La surpopulation carcérale à la prison centrale de Makala à Kinshasa suscite des inquiétudes croissantes. Avec 15 000 détenus entassés dans un établissement conçu pour seulement 1 500 personnes, les conditions de vie sont décrites comme inhumaines par de nombreuses organisations.

Une réalité alarmante

La situation à la prison centrale de Makala est alarmante, avec des détenus contraints de cohabiter dans des conditions insalubres et surpeuplées. Cette surpopulation entraîne des problèmes majeurs, tels que le manque d’hygiène, la propagation de maladies et la violence entre les prisonniers.

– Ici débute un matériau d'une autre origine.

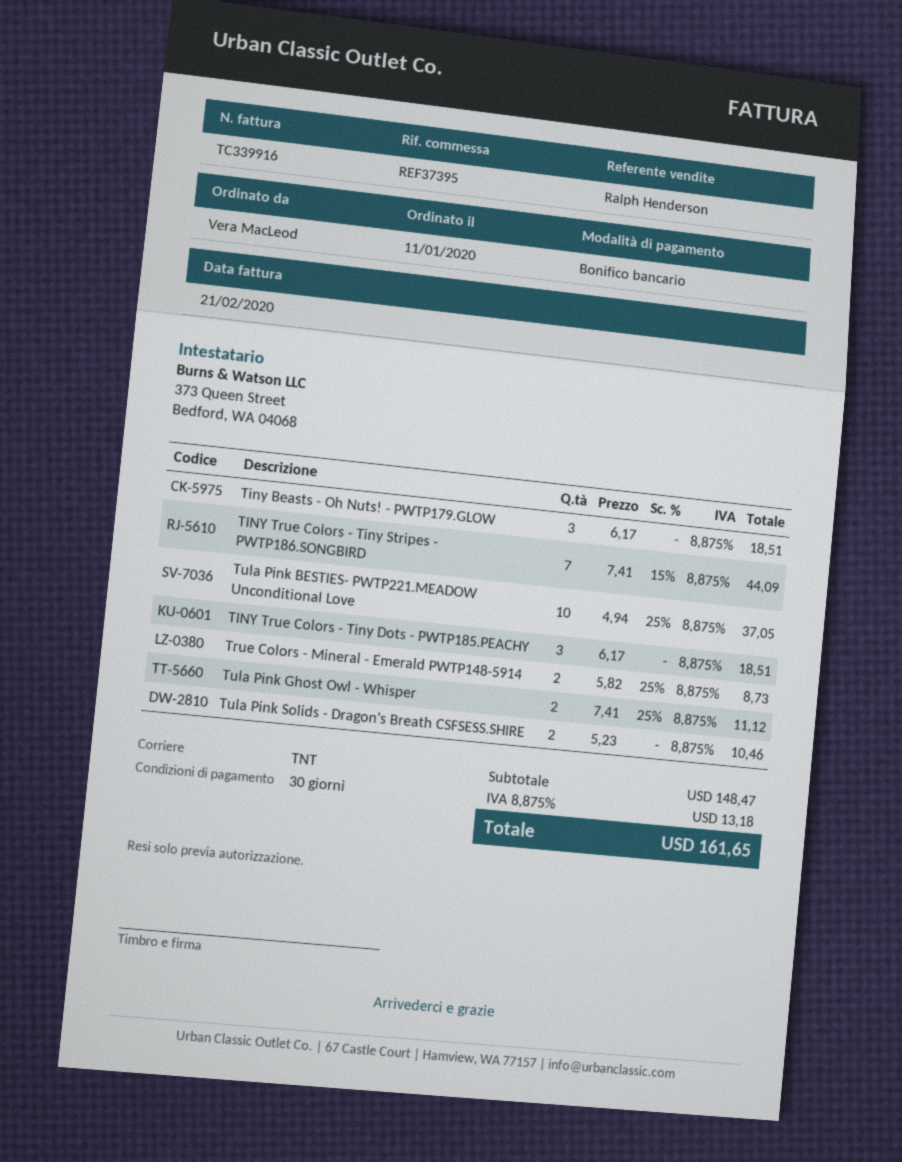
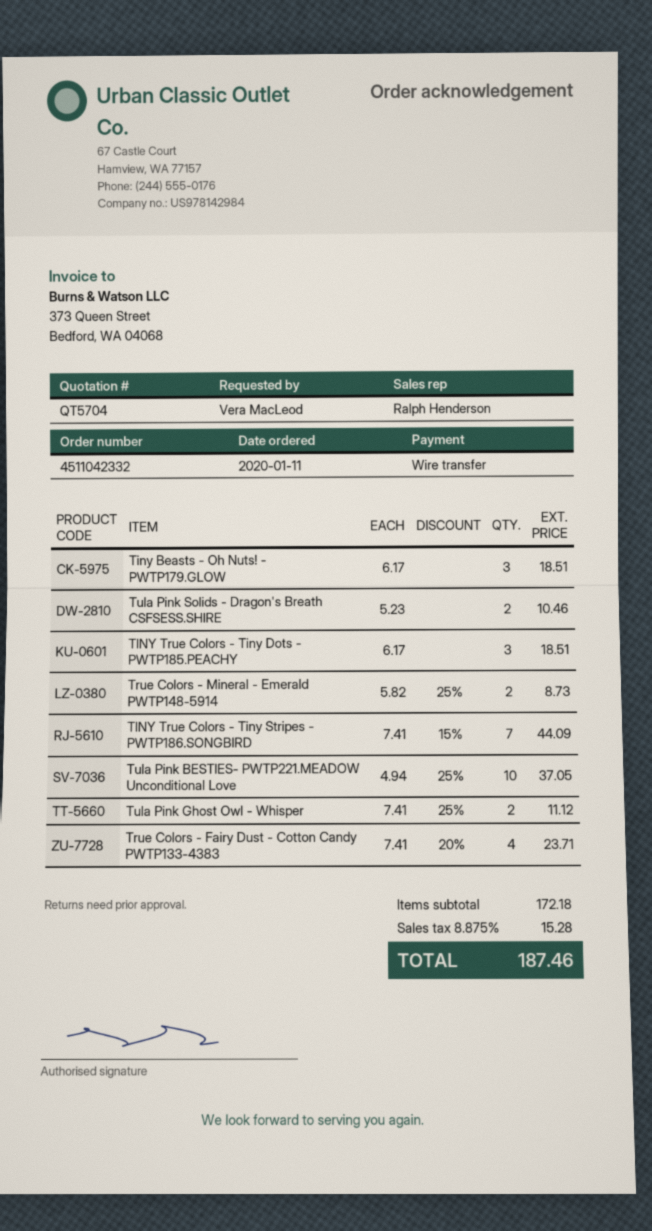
True Colors - Fairy Dust - Cotton Candy PWTP133-4383: none -> 4 x 7.41 - 20% = 23.71
subtotal: 148.47 -> 172.18
tax: 8.875% = 13.18 -> 8.875% = 15.28
total: 161.65 -> 187.46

  • Des organisations humanitaires qualifient la prison de Makala de « mouroir », soulignant le caractère inhumain des conditions de détention.
  • Stanis Boujakera, un journaliste congolais qui a vécu cette réalité, a témoigné de l’enfer que vivent les prisonniers à travers des vidéos poignantes diffusées sur les réseaux sociaux.

La réaction des autorités

Face aux critiques et aux images alarmantes provenant de l’intérieur de la prison de Makala, le ministre congolais de la justice, Constant Mutamba, a réagi en qualifiant ces témoignages d’anachroniques. Il affirme que des mesures sont prises pour améliorer la situation et désengorger les prisons du pays.

  1. Le ministre évoque des initiatives en cours, notamment la libération de certains détenus au cas par cas pour soulager la surpopulation carcérale.
  2. Il assure que des travaux sont envisagés pour améliorer les conditions de détention et garantir le respect des droits fondamentaux des prisonniers.

Cependant, malgré ces déclarations officielles, la communauté internationale et les organisations de défense des droits de l’homme restent vigilantes quant aux actions concrètes entreprises pour résoudre ce grave problème humanitaire.